Saturday, August 31, 2013

Solid Like a Rock

I walked into the room:
A solid, leathered and weathered Mexican gentleman sat on the seat and across him sat a slap-happy teen, topped off nicely with his beanie. ‘What a contrast,’ I thought. He was only here for vaccines and really this should have been a quick visit.

Once the father started wagging his finger and asking me to relay his message ‘via the doctor’s mouth’ to his son, I was in for a longer visit. I can’t put his words in quotes as my Spanish translation is not worthy, but it went something like, tell him that he has to work harder and get better grades in school. This man was a stone cold killer, his body locked up and not a single wrinkle unhinged.

Bypassing any need to isolate the kid from his father, I asked him straight up: “what’s going on in school?” He willingly admitted that his grades are no good, he’s lazy and doesn’t do his homework. I don’t believe that children are lazy, rather they are unmotivated because they have problems learning or something is not right in their life. He did poorly the last two years, but was doing well prior to that. So what changed? This kid doesn’t have a learning disorder or ADD, etc.

The father’s finger wagged again, complaining about his endless hours on the computer into the wee hours of the night. “Remove the computer after hours, cut the cable. This is still in your hands.” I firmly offered advise. And…then the father piggy-backed off my words with a stern look and, yet another, finger wag. One has to wonder if these finger wags have magical powers because they offered up in the spoonfuls in my clinic.

Alas the visit came to an end, “problem solved,” aka ‘I feel like I said enough to leave the room and something will change.’ Nothing will change. It breaks my heart to watch kids lose their parents right in front of their own eyes, more magic.

I quickly called them back in and realized for the first time as I was saying it: children are smart and will out do us, especially with technology, in every way. We cannot control the world they are exposed to, but, and a big but, we can keep them close to us. We can let them know we are here for them and they can bring their worries and concerns home to us. The finger magic wagging and judging has to stop, cuz it’s not really magic and it doesn’t really work. If everyone only realized that in judging ourselves harshly we judge others, especially our kids, harshly. I just figured that out this week.

I watch the stone-faced killer. He was stone-faced, not a wrinkle budged, not a tweak of the lips. I also saw his unscarred, hopeful and carefree son, crane his neck to see his father’s response to what I had said; more so, I saw him crane his neck to catch his glance. He stared, stone-faced, at me. “When was the last time you said ‘I love you’ or gave him a hug?” I asked him in Spanish to which he replied, “Y dalo chichi tambien?” (and give him the breast too?). Now I was the stone-faced killer, breaking through that hardened rock ain’t easy. Just because he was deprived as a child, as his father didn’t know how to demonstrate that love, his son, too, shouldn’t suffer.

I asked him to tell his son he loved him. His son was standing RIGHT in front of him. He over him to me and told me of course he loves his son. I told him to tell his son, the words barely came out.

I reminded him of what I witness walk through those doors everyday, Mexican and Central American immigrants who sweat blood and tears to cross that border to give their children a better life. Now they’re here but don’t know their own kids.
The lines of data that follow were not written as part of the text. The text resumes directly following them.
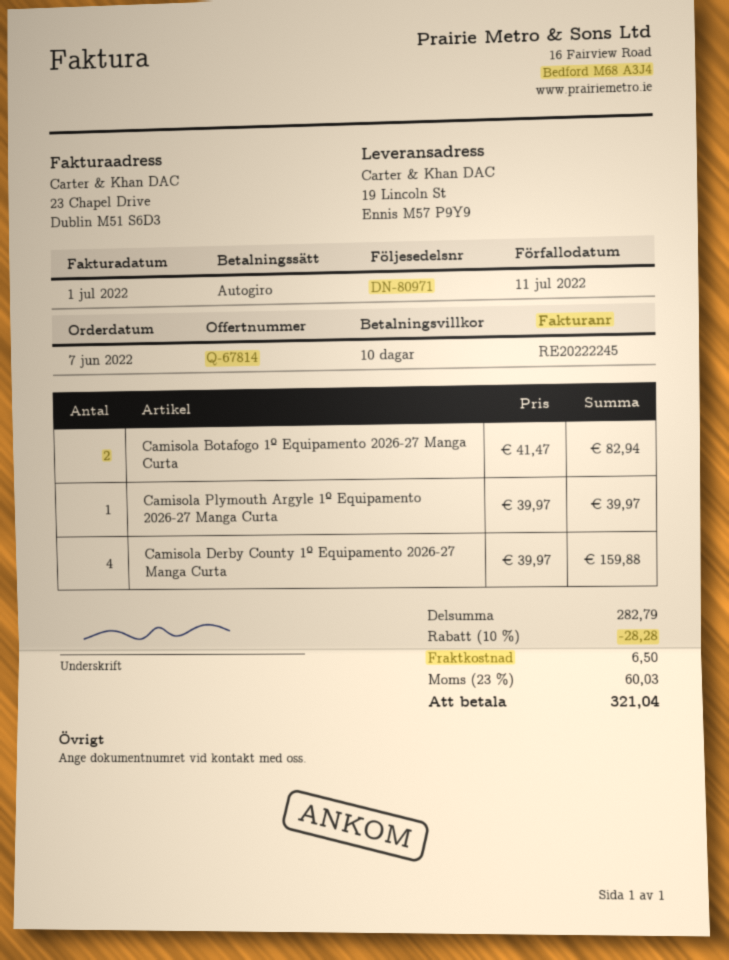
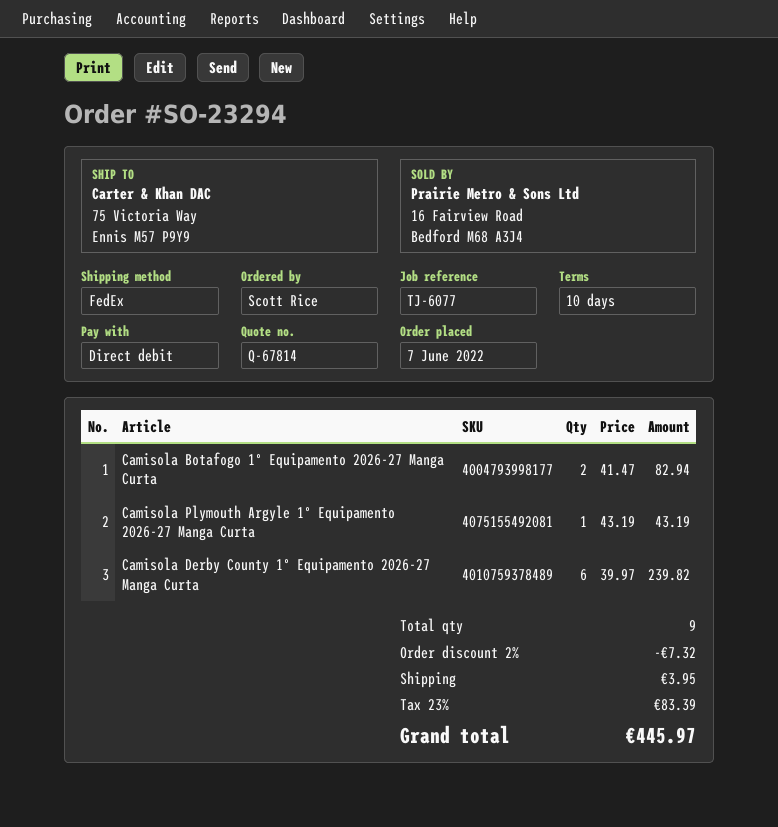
ship to: 19 Lincoln St, Ennis M57 P9Y9 -> 75 Victoria Way, Ennis M57 P9Y9
Camisola Plymouth Argyle 1º Equipamento 2026-27 Manga Curta: 1 x 39.97 = 39.97 -> 1 x 43.19 = 43.19
Camisola Derby County 1º Equipamento 2026-27 Manga Curta: 4 x 39.97 = 159.88 -> 6 x 39.97 = 239.82
discount: 10% = 28.28 -> 2% = 7.32
shipping: 6.50 -> 3.95
tax: 23% = 60.03 -> 23% = 83.39
total: 321.04 -> 445.97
Now they’re here and their kids are lost on the streets or lost in the dreamy eyes of their boyfriend or girlfriend who will, in a matter of months, become the parent of their child or lost in the temporary joy ride that is weed and a 40 until some cop pins them to the fence and tosses them in juvi, marking them delinquent for life.

“He is your everything. He is your life.” I pleaded with him. “Show him that.”
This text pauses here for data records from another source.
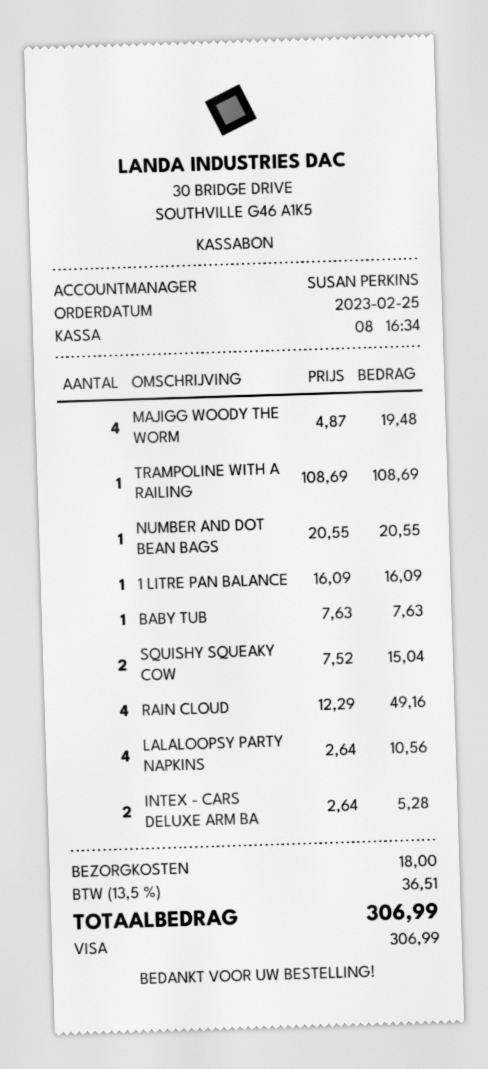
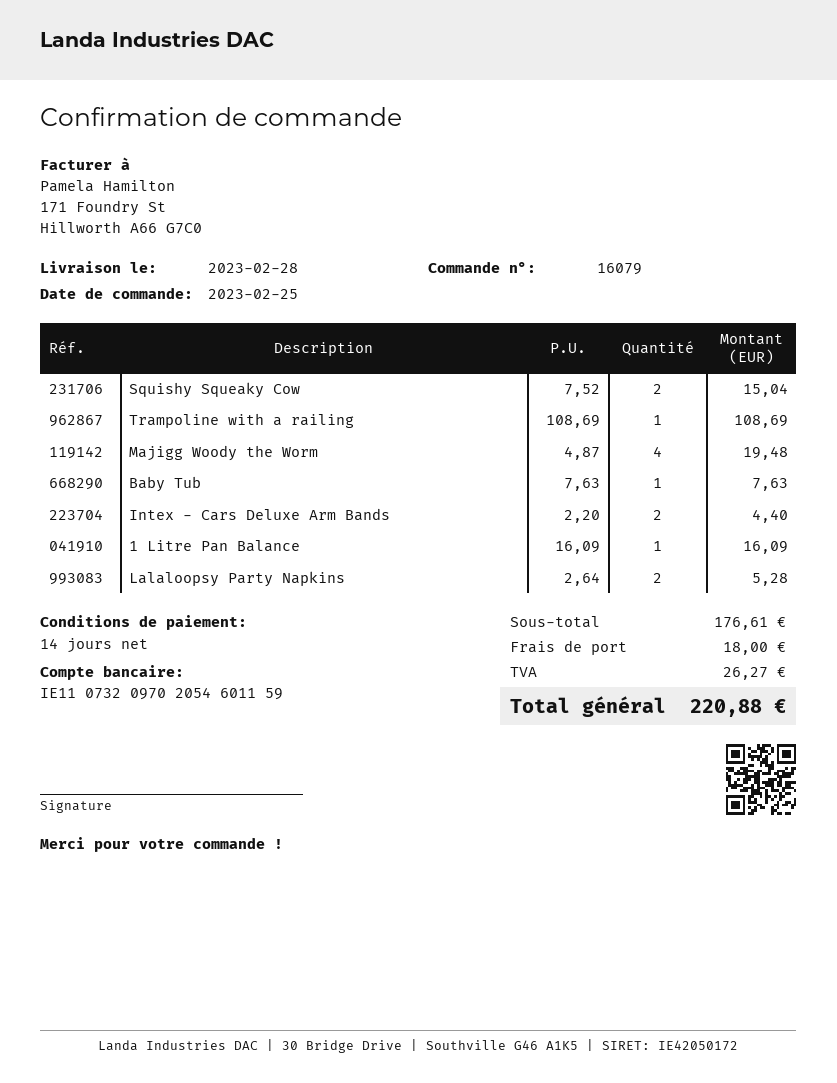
NUMBER AND DOT BEAN BAGS: 1 x 20.55 = 20.55 -> none
RAIN CLOUD: 4 x 12.29 = 49.16 -> none
LALALOOPSY PARTY NAPKINS: 4 x 2.64 = 10.56 -> 2 x 2.64 = 5.28
INTEX - CARS DELUXE ARM BA: 2 x 2.64 = 5.28 -> 2 x 2.20 = 4.40
tax: 36.51 -> 26.27
total: 306.99 -> 220.88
Then I asked him to give him a hug. It was the strangest thing: he kinda wrapped his upper arms around his shoulders but couldn’t swing those forearms in, they kinda sat in the air lost for their position in this “hug” that was now happening. The boy soaked every bit of that “almost a complete hug” up.

I looked up at the father, his eyes were red and a little tear welled up in that bottom eyelid. Like true magic, a hardened soul had come back to life and all cuz he dared to see his son standing in front of him. I hope he dares to feel again, though there’s pain, there’s this amazing amount of love that only a child, relentlessly, gives their parent.